If 500.0 mL of hydrogen are collected over water at 20.0 C and 99.3 kPa what will the volume of the dry gas be at STP?
To find the volume of the dry gas at STP, we can use the concept of the ideal gas law. The ideal gas law equation is:
PV = nRT
In this equation:
P is the pressure of the gas (in this case, 99.3 kPa)
V is the volume of the gas (in this case, initially 500.0 mL)
n is the number of moles of the gas
R is the ideal gas constant (0.0821 L·atm/(K·mol))
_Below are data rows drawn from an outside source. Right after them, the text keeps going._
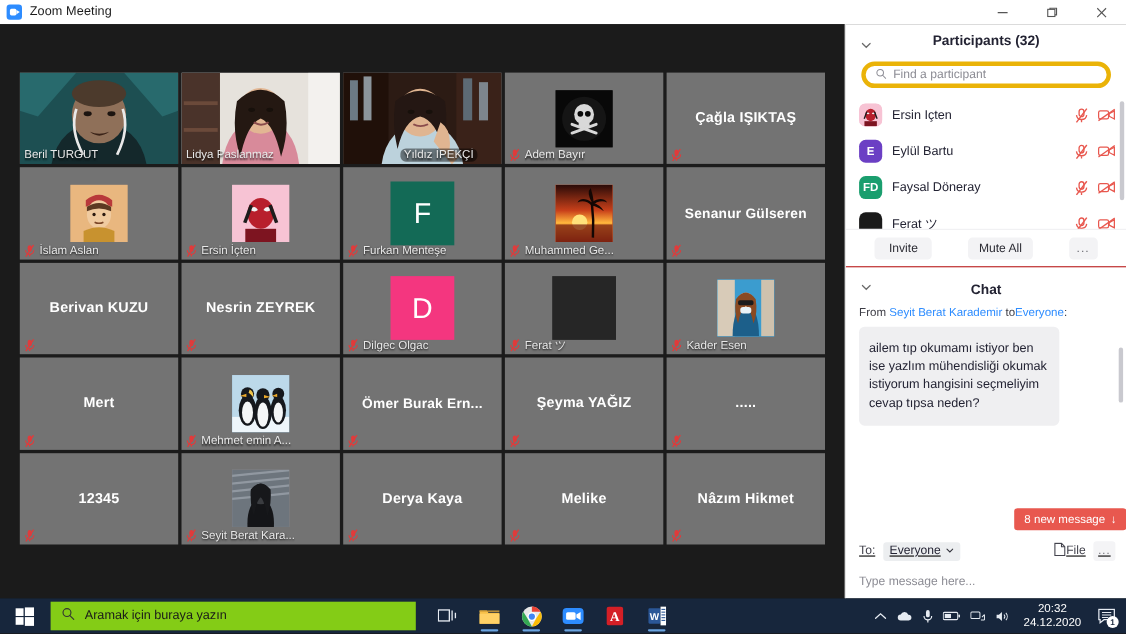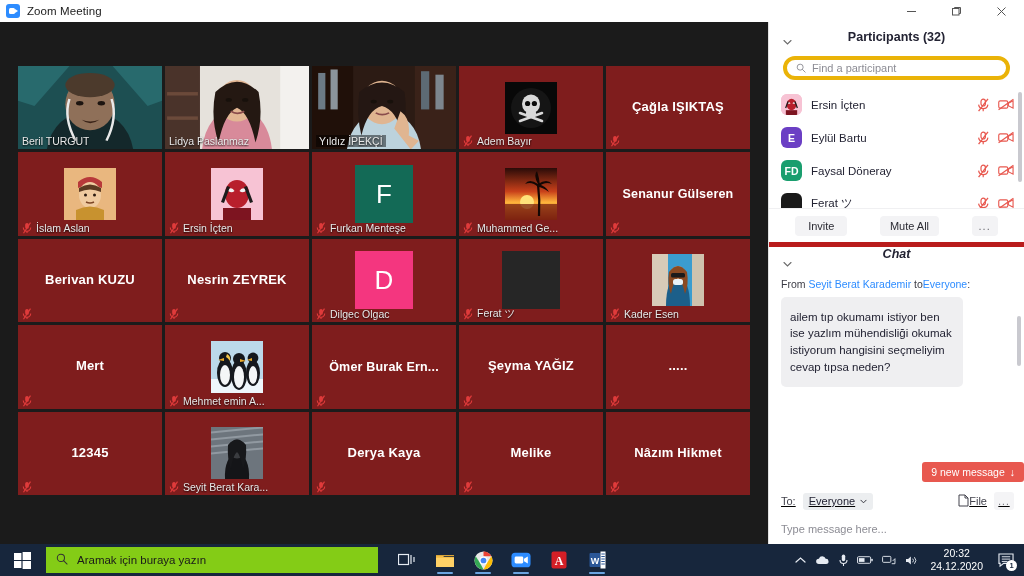--- a/index.html
+++ b/index.html
@@ -52,7 +52,7 @@
     gap:3px;
   }
   .tile {
-    position:relative; background:#7f1d1d; overflow:hidden;
+    position:relative; background:#737373; overflow:hidden;
     display:flex; align-items:center; justify-content:center;
   }
   .tile.active { box-shadow: inset 0 0 0 2px #d8f24a; }

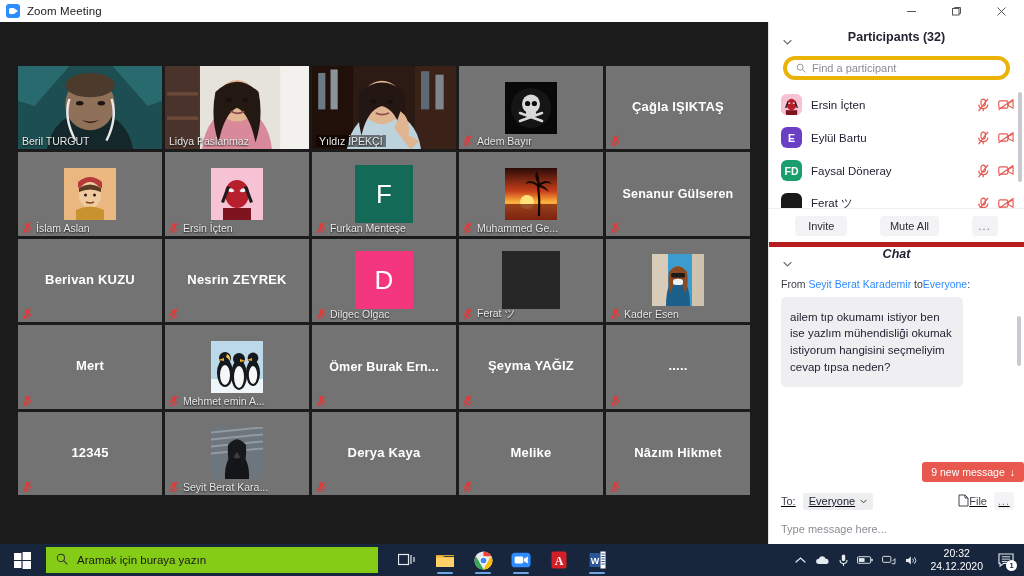--- a/index.html
+++ b/index.html
@@ -71,7 +71,7 @@
     overflow:hidden; text-overflow:ellipsis; max-width:110px;
     text-shadow:0 1px 2px rgba(0,0,0,.9);
   }
-  .tile-name.boxed { background:rgba(0,0,0,.45); padding:0 3px; border-radius:0; }
+  .tile-name.boxed { background:rgba(0,0,0,.45); padding:0 3px; border-radius:5px;margin-left:48px; }
   .mic-off {
     width:10px; height:12px; flex:none; display:block;
   }

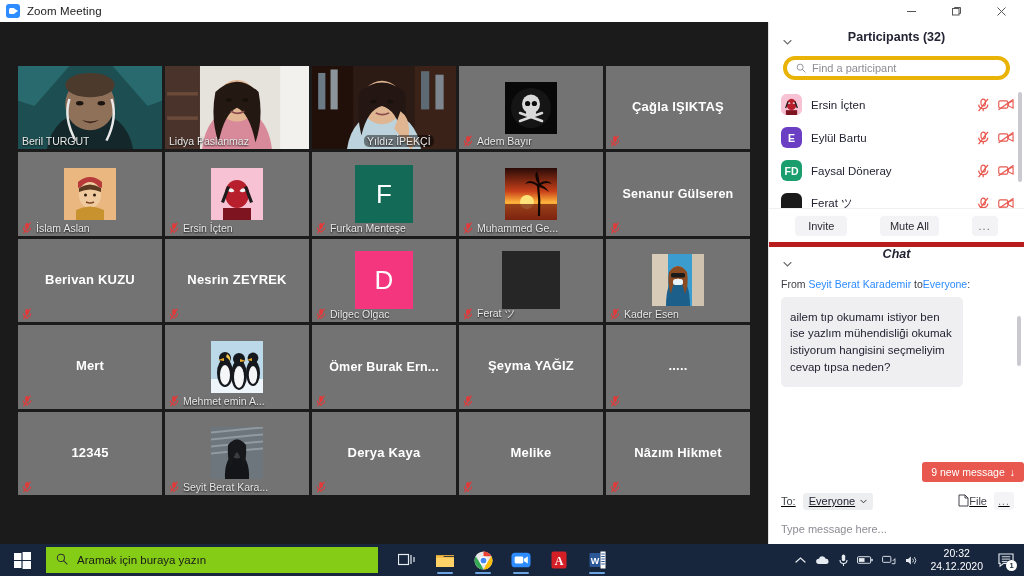--- a/index.html
+++ b/index.html
@@ -133,9 +133,8 @@
   .pbtn.dots { min-width:26px; padding:0; color:#6b6b72; font-size:11px; letter-spacing:1px; }
 
   .chat-head {
-    height:28px; display:flex; align-items:flex-start; position:relative; flex:none;
-    border-top:5px solid #b91c1c;
-    font-style:italic;
+    height:28px; display:flex; align-items:flex-end; position:relative; flex:none;
+    border-top:1px solid #b91c1c;
   }
   .chat-body { position:relative; flex:1; padding:8px 12px 0 12px; overflow:hidden; }
   .chat-from { font-size:10.5px; color:#3c3c45; margin-bottom:5px; line-height:1.3; }

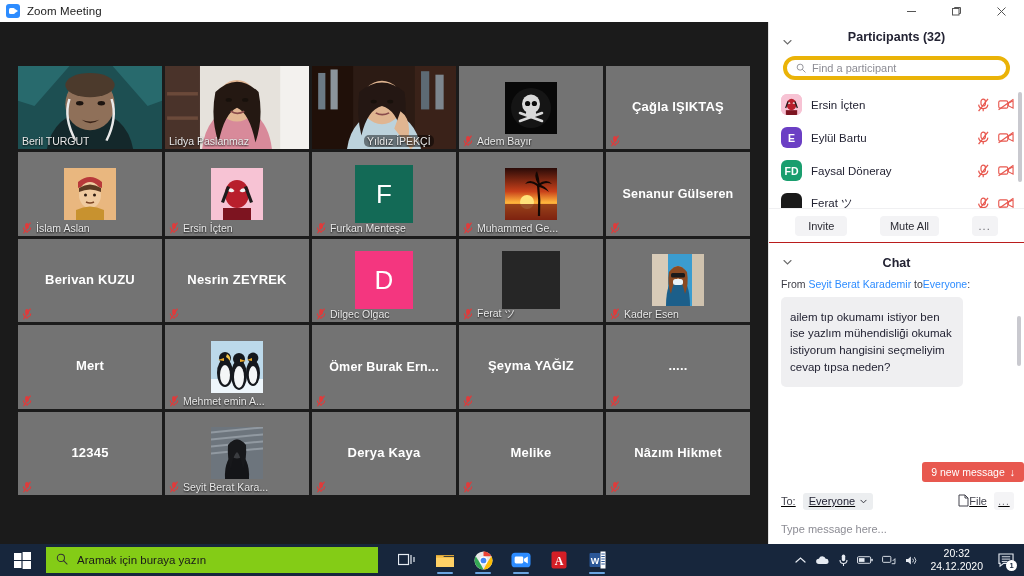--- a/index.html
+++ b/index.html
@@ -825,7 +825,7 @@
       <div class="bubble">ailem tıp okumamı istiyor ben ise yazlım mühendisliği okumak istiyorum hangisini seçmeliyim cevap tıpsa neden?</div>
       <div class="chat-scroll"></div>
       <div class="newmsg">
-        <span>9 new message</span>
+        <span>8 new message</span>
         <span>↓</span>
       </div>
     </div>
T is the temperature in Kelvin (20.0 C = 293.15 K)
To convert the volume of the gas from mL to L, we divide it by 1000:
V = 500.0 mL / 1000 = 0.5000 L
Now we can rearrange the ideal gas law equation to solve for the volume at STP (standard temperature and pressure), where the pressure is 1 atm and the temperature is 0°C (273.15 K).
V1 / T1 = V2 / T2
V1 is the initial volume (0.5000 L)
T1 is the initial temperature (293.15 K)
V2 is the volume at STP (what we are trying to find)
T2 is the temperature at STP (273.15 K)
Simplifying the equation:
(0.5000 L) / (293.15 K) = V2 / (273.15 K)
Cross multiplying:
V2 = (0.5000 L) * (273.15 K) / (293.15 K)
Calculating the volume at STP:
V2 = 0.463 L
Therefore, the volume of the dry gas at STP is 0.463 L.